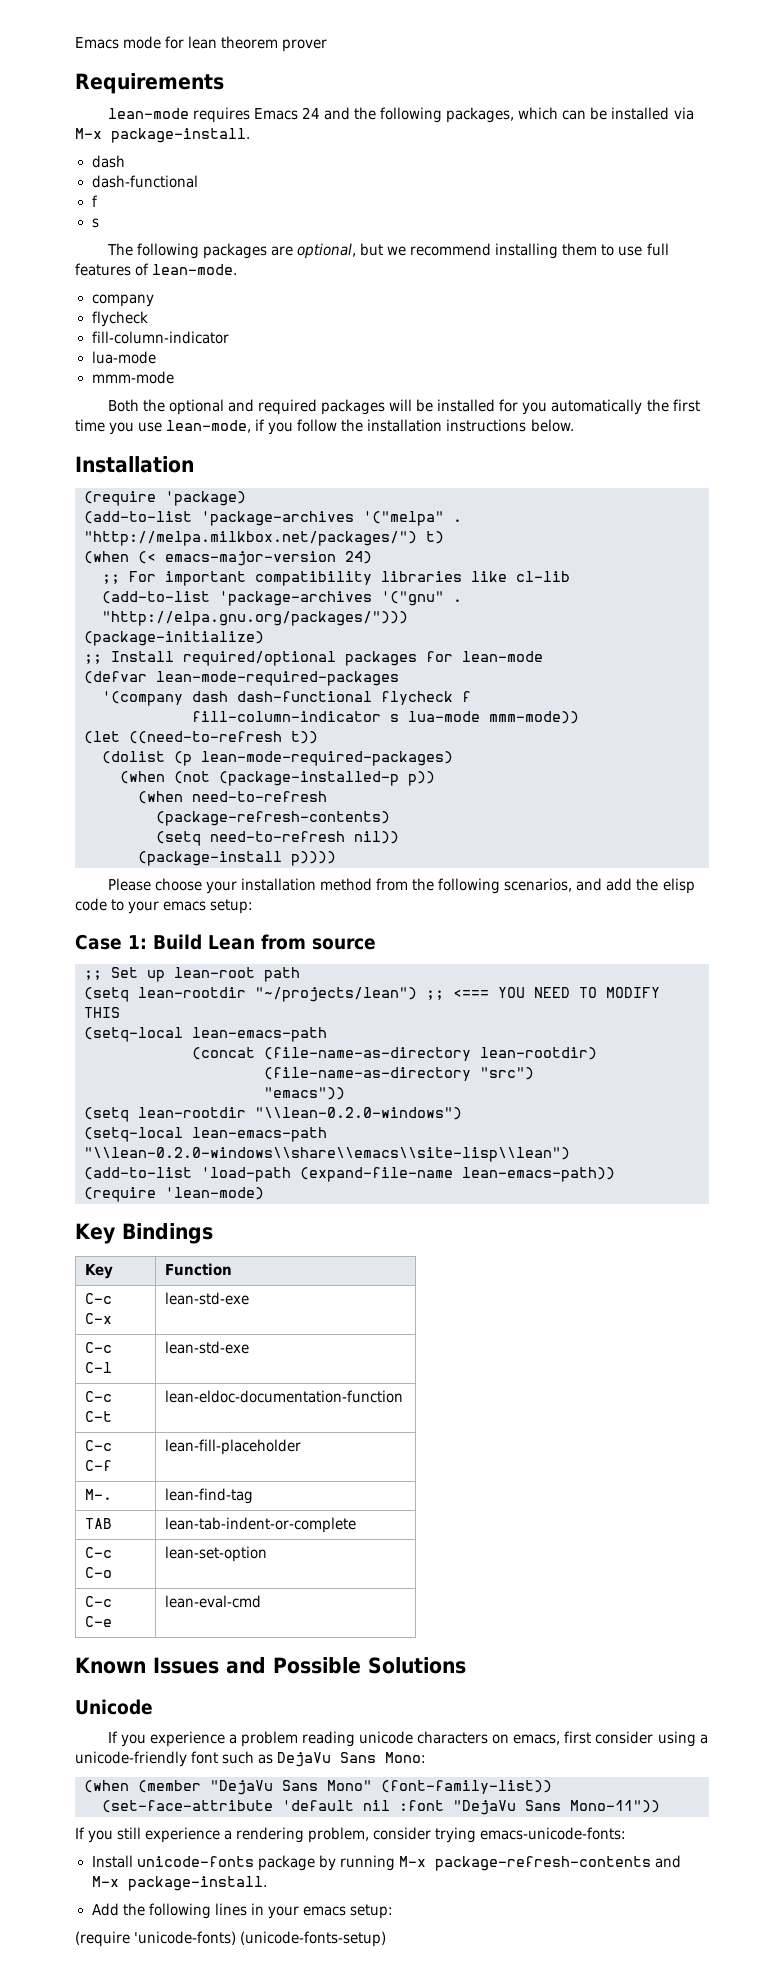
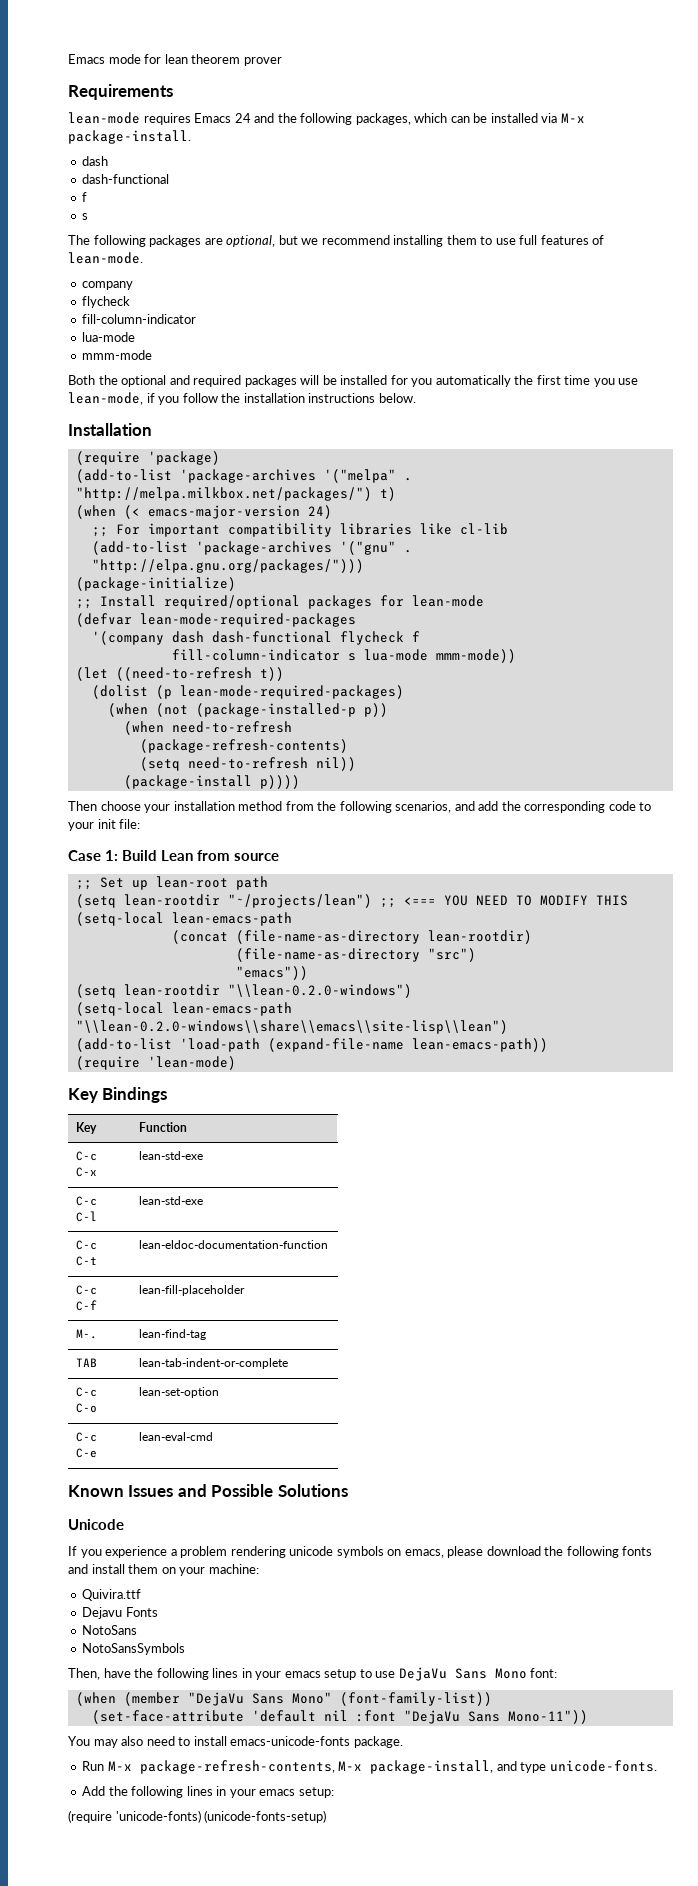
[107,878,151,891] Please -> [68,801,97,811] Then
[662,878,695,894] elisp -> [524,801,606,813] corresponding
[163,899,254,914] emacs setup: -> [97,819,141,829] init file:
[302,1731,708,1747] [75,1751,427,1767] reading unicode characters on emacs, first consider using a unicode-friendly font such as DejaVu Sans Mono: -> [230,1546,653,1558] [68,1564,259,1576] [82,1589,142,1601] [82,1607,158,1619] [82,1625,138,1635] [82,1643,186,1655] [68,1667,558,1681] rendering unicode symbols on emacs, please download the following fonts and install them on your machine: // Quivira.ttf // Dejavu Fonts // NotoSans // NotoSansSymbols // Then, have the following lines in your emacs setup to use DejaVu Sans Mono font:
[75,1827,627,1843] [91,1855,681,1871] [91,1876,267,1891] If you still experience a rendering problem, consider trying emacs-unicode-fonts: // Install unicode-fonts package by running M-x package-refresh-contents and M-x package-install. -> [68,1736,403,1748] [82,1760,657,1774] You may also need to install emacs-unicode-fonts package. // Run M-x package-refresh-contents, M-x package-install, and type unicode-fonts.

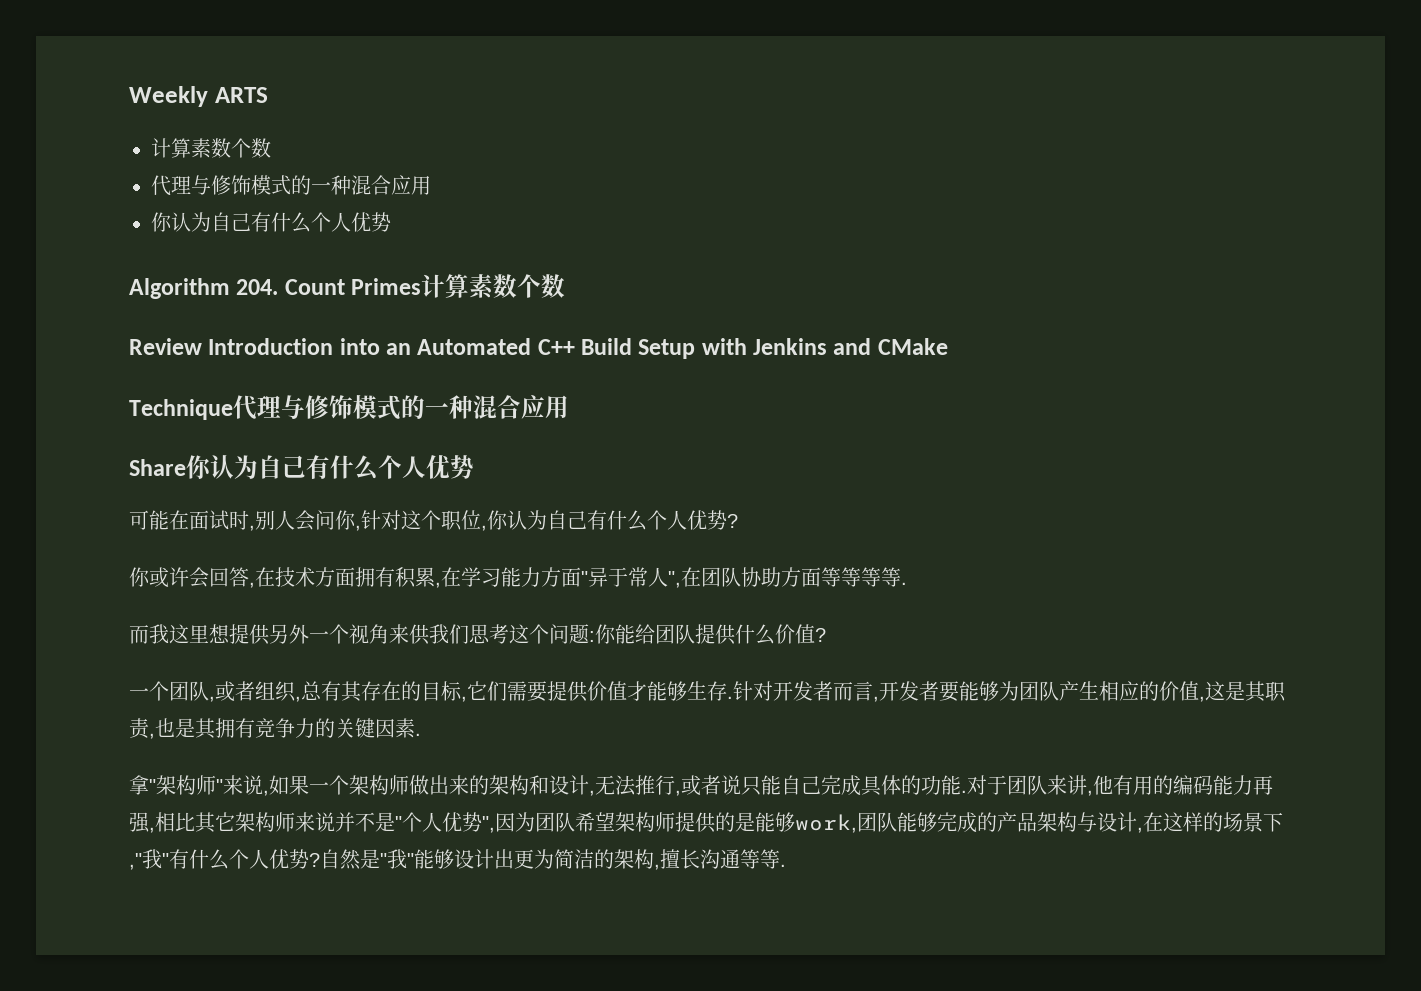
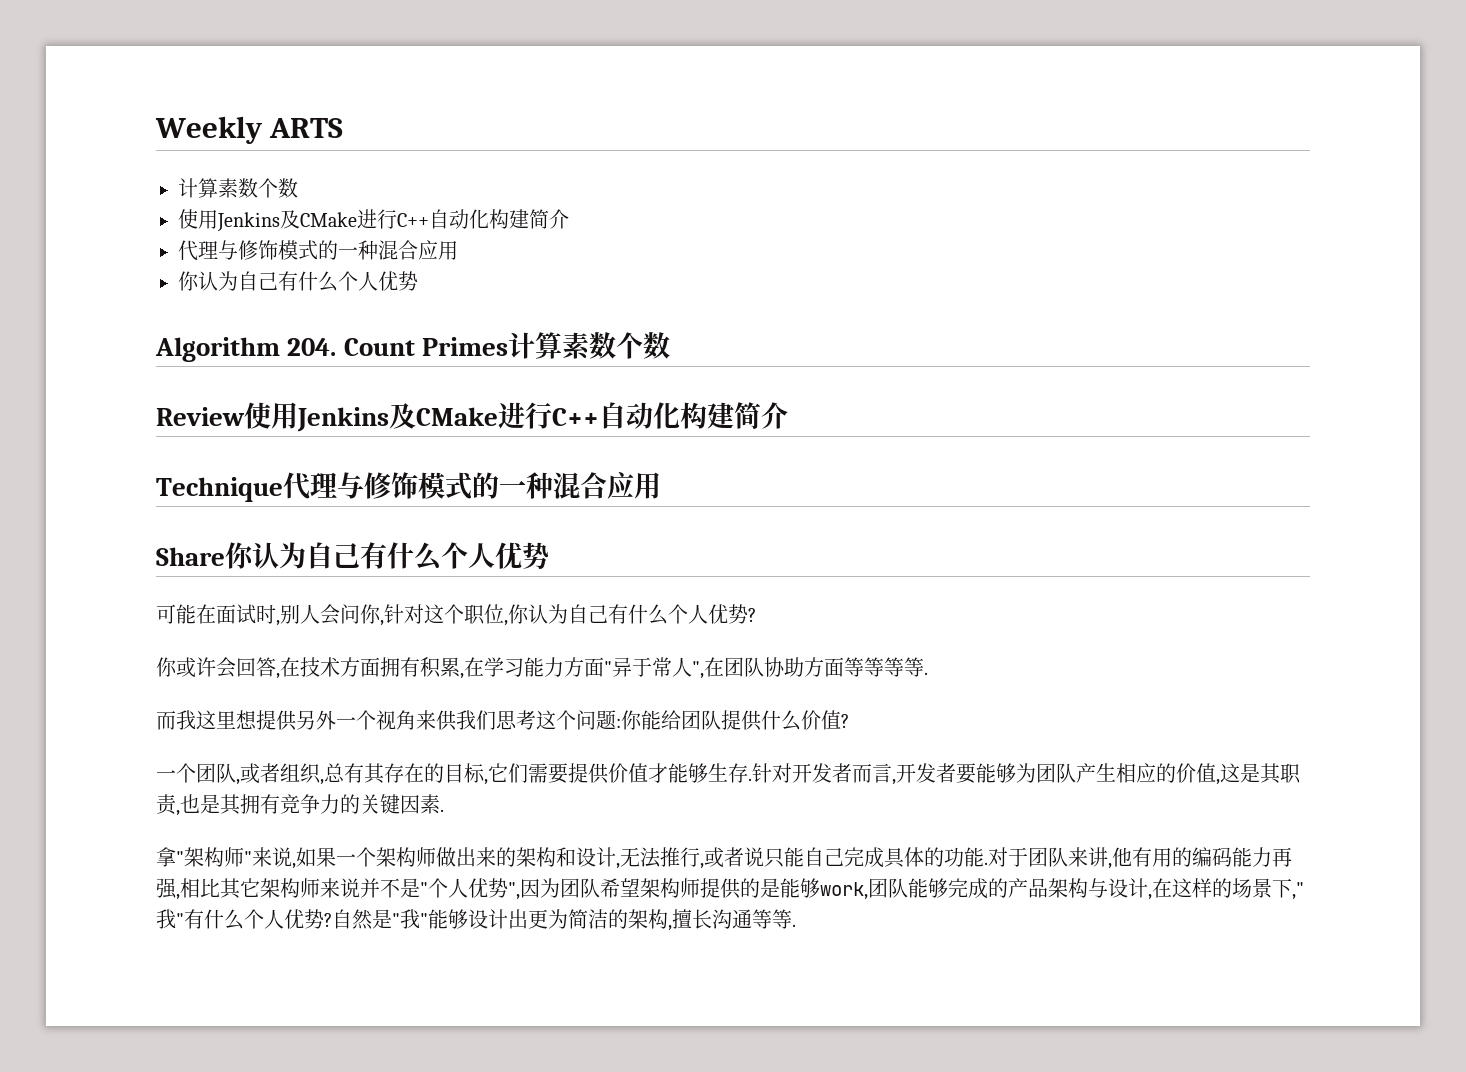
(271, 148) none -> [178,209,569,232] // 使用Jenkins及CMake进行C++自动化构建简介
[208,338,948,359] Introduction into an Automated C++ Build Setup with Jenkins and CMake -> [244,402,788,432] 使用Jenkins及CMake进行C++自动化构建简介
━━━
* Activity: Exact repetition is the task: every line from the start of the data to the line with "[163,899,254,914] emacs setup: ->", inclusive, and none after it, pictures omitted.

* Response below:
[107,878,151,891] Please -> [68,801,97,811] Then
[662,878,695,894] elisp -> [524,801,606,813] corresponding
[163,899,254,914] emacs setup: -> [97,819,141,829] init file:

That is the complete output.